Podcast Summary
New Books Network: “Abortion and Reproductive Justice: An Essential Guide for Resistance”
Guests: Dr. Marlene Gerber Fried and Dr. Loretta J. Ross
Host: Dr. Christina Gessler
Date: January 22, 2026
Overview
This episode of the New Books Network dives into the themes and activism embedded within Abortion and Reproductive Justice: An Essential Guide for Resistance by Dr. Marlene Gerber Fried and Dr. Loretta J. Ross. The conversation traverses the historical and contemporary landscape of reproductive rights, centering the concept of reproductive justice—a term and movement developed by Black women in the U.S.—and contextualizing it within global struggles against oppression, eugenics, and the fight for bodily autonomy. Both authors share personal stories, key insights from the book, and the broader implications of their framework for understanding and resisting reproductive injustice.
Guest Introductions and Paths to Activism
- [01:44] Dr. Loretta Ross introduces herself as an associate professor at Smith College and one of 12 Black women who co-created the reproductive justice framework. She underscores her five decades of human rights activism.

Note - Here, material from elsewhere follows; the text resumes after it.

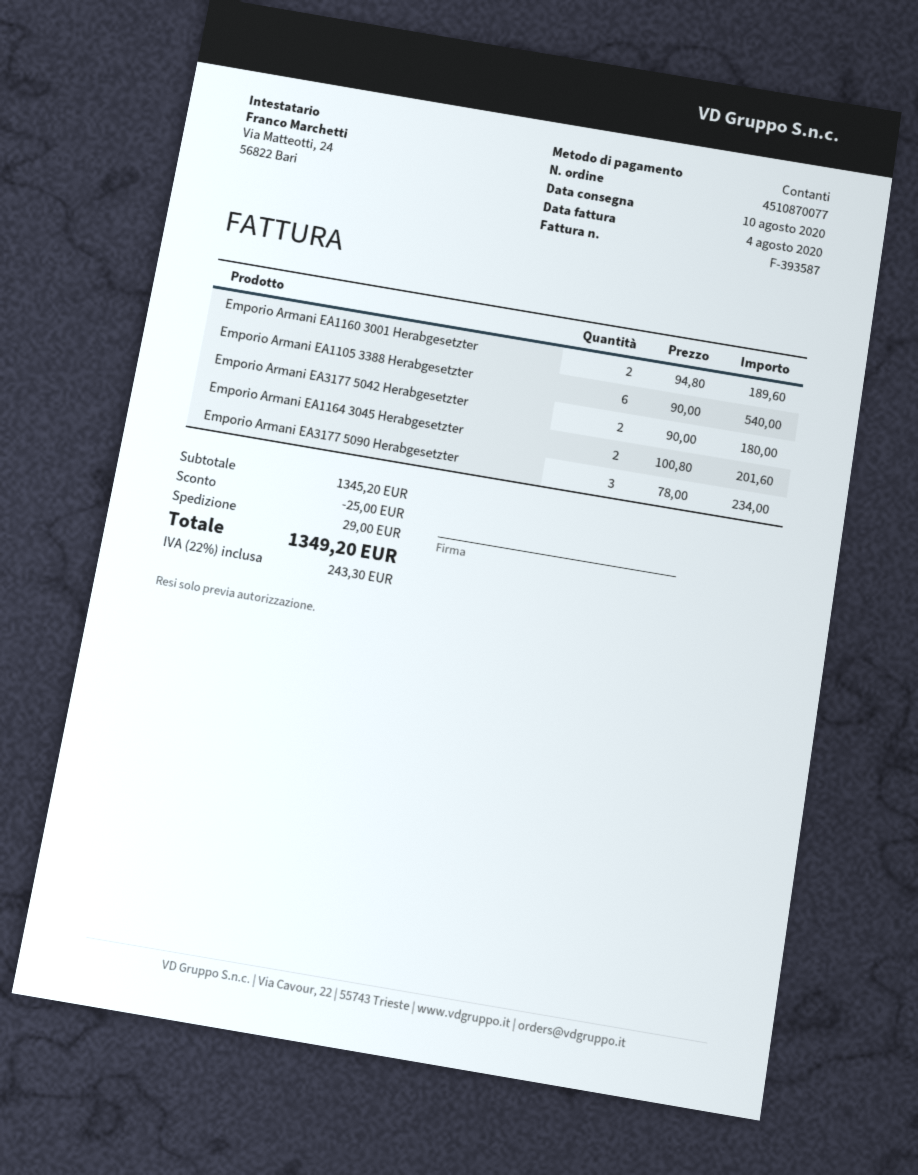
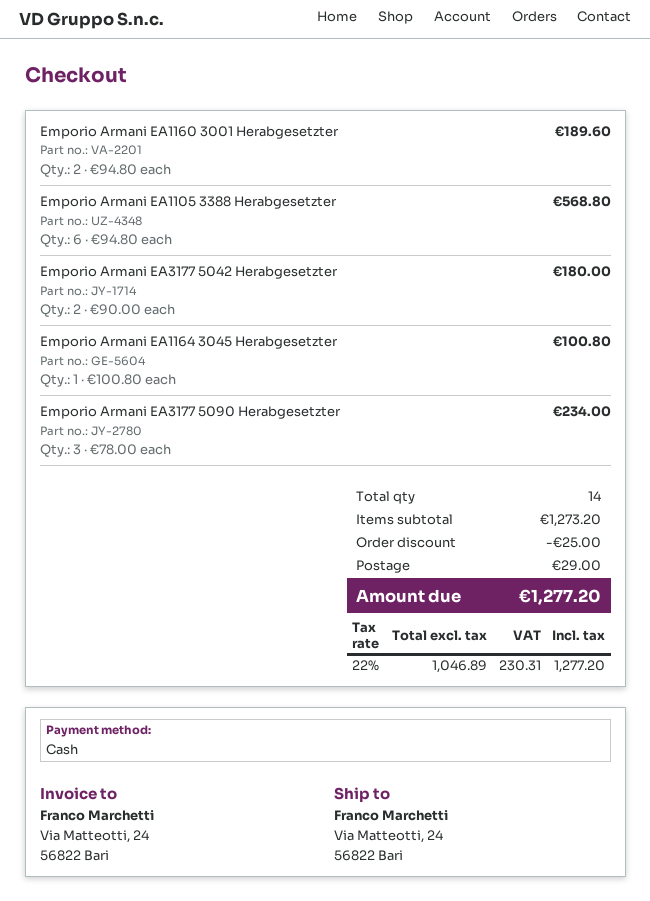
Emporio Armani EA1105 3388 Herabgesetzter: 6 x 90.00 = 540.00 -> 6 x 94.80 = 568.80
Emporio Armani EA1164 3045 Herabgesetzter: 2 x 100.80 = 201.60 -> 1 x 100.80 = 100.80
subtotal: 1345.20 -> 1273.20
tax: 22% = 243.30 -> 22% = 230.31
total: 1349.20 -> 1277.20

- “I've been a human rights and social justice activist for over 50 years. And I'm one of the 12 black women who co created the theory of reproductive justice.” [01:44]
- [02:06] Dr. Marlene Gerber Fried shares her background as an emeritus professor at Hampshire College, her first-generation status, and her trajectory from antiwar, civil rights, and women’s liberation movements into reproductive rights work.
- “Like many people of my generation...the social and human rights movements of the late 1960s and 70s...really shaped my subsequent academic and political career.” [02:06]
- [04:10] Both see themselves as “scholar-activists,” with activism at the heart of their academic identities.
- “Activism is the art of making your life matter, and I like to think that Marlene and I embody that.” —Dr. Loretta Ross [04:10]
- [04:38] Ross details her nontraditional academic path—dropping out of college, returning decades later, and being invited into academia for her lived experience as an activist.
- “No one is more surprised than me that I've ended up spending the last years of my life in academia, because when you're a college dropout at 19, that dream never feels real to you.” [04:38]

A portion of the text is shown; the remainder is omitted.